INPUT DATA:
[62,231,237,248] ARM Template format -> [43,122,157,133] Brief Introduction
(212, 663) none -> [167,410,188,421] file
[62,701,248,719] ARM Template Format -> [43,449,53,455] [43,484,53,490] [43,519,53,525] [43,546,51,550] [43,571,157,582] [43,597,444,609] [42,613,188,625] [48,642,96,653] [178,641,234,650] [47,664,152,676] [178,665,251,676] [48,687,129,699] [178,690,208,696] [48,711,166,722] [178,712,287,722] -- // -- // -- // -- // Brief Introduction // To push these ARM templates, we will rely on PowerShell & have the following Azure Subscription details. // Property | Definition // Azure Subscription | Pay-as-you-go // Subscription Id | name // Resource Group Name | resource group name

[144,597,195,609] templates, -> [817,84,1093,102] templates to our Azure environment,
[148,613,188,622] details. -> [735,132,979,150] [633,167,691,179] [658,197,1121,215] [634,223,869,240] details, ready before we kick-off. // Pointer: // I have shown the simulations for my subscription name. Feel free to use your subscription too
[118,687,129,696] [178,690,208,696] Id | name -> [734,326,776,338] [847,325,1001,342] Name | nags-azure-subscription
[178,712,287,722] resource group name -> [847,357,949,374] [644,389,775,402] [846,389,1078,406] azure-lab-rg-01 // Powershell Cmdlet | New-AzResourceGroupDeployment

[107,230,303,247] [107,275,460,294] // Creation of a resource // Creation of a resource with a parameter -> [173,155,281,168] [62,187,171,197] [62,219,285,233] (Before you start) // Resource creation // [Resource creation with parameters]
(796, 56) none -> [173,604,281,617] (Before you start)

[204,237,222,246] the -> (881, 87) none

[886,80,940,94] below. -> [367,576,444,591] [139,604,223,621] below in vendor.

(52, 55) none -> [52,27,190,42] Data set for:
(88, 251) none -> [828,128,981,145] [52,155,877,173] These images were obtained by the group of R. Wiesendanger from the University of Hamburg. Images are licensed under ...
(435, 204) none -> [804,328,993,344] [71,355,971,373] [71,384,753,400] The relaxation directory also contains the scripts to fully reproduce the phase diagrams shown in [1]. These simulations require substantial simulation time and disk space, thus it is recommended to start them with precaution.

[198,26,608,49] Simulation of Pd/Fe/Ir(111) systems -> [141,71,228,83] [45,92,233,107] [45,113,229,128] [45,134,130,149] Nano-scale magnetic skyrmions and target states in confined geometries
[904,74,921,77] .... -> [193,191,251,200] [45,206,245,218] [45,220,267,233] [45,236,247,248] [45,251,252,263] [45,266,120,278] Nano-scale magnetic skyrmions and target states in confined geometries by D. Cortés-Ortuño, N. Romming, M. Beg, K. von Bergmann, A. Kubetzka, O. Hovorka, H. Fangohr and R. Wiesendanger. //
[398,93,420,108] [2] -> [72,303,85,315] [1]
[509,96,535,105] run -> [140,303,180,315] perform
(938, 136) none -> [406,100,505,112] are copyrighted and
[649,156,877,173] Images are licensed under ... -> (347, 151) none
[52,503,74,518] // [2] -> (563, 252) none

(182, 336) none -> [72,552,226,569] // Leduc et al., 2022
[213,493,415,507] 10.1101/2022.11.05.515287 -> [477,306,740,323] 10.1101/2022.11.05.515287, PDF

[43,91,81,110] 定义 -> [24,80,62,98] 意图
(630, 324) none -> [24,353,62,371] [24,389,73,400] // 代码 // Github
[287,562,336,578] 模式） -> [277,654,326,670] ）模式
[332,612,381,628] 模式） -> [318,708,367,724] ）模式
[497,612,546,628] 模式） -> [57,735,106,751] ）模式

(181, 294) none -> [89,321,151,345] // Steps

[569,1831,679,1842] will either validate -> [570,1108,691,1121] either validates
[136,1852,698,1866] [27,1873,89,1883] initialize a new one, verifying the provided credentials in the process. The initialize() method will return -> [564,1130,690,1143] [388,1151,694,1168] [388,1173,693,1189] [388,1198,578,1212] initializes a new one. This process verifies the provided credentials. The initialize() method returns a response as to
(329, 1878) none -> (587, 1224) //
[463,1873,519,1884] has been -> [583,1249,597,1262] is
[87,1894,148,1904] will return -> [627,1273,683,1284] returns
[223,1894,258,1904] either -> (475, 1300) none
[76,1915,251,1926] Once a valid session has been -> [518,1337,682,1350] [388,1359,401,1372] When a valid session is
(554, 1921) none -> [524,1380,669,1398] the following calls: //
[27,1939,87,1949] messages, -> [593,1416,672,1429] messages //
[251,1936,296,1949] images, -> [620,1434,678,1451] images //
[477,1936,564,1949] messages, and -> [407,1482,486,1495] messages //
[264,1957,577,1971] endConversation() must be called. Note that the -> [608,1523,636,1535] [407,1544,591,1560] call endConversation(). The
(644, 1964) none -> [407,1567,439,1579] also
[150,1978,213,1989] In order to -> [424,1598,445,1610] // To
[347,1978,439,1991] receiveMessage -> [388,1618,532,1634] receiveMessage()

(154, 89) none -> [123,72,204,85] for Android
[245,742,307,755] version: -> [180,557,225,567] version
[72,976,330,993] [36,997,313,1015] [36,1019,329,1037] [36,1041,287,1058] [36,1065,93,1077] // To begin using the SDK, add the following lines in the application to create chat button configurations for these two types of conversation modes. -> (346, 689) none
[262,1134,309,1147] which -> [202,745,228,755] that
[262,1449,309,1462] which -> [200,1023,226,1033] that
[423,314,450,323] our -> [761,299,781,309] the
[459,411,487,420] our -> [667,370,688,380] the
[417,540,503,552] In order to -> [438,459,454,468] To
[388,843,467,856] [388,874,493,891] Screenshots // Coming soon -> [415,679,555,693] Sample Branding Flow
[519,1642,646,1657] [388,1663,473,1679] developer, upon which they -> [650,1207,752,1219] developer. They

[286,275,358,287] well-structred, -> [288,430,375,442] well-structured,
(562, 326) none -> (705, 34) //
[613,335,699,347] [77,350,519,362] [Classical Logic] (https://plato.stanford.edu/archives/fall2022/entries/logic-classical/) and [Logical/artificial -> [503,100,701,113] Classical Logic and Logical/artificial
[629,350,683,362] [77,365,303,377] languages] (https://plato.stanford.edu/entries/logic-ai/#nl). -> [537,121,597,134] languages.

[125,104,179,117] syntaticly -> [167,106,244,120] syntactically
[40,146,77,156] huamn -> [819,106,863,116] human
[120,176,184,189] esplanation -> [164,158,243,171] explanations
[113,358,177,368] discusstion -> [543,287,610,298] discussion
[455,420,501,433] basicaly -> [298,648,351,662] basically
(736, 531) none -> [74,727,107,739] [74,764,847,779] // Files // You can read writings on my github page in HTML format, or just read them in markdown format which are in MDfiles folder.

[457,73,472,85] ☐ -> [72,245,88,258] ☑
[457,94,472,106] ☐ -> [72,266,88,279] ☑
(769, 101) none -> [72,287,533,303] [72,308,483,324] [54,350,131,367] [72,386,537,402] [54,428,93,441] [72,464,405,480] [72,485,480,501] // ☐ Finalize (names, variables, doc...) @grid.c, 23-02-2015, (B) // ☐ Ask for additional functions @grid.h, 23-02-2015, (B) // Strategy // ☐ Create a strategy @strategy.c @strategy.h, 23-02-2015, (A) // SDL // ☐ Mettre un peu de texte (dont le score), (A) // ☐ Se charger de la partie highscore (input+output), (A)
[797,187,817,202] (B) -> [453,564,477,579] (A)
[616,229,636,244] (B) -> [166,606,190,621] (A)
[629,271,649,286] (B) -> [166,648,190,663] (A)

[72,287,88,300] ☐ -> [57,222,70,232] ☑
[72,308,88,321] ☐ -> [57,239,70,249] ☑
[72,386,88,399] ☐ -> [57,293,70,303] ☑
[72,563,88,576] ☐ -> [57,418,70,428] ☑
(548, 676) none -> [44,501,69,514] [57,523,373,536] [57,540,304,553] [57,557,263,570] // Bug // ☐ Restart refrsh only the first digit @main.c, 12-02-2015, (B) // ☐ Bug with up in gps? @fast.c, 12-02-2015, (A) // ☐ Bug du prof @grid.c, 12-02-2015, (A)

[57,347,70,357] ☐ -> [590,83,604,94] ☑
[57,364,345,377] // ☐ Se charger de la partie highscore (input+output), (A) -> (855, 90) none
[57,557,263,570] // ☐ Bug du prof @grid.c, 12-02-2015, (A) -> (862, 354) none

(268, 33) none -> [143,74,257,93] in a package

AIM OF THE TASK:
Report every line of the preceding listing where the string "plato" occurs.

THE COMPLETED TASK:
[613,335,699,347] [77,350,519,362] [Classical Logic] (https://plato.stanford.edu/archives/fall2022/entries/logic-classical/) and [Logical/artificial -> [503,100,701,113] Classical Logic and Logical/artificial
[629,350,683,362] [77,365,303,377] languages] (https://plato.stanford.edu/entries/logic-ai/#nl). -> [537,121,597,134] languages.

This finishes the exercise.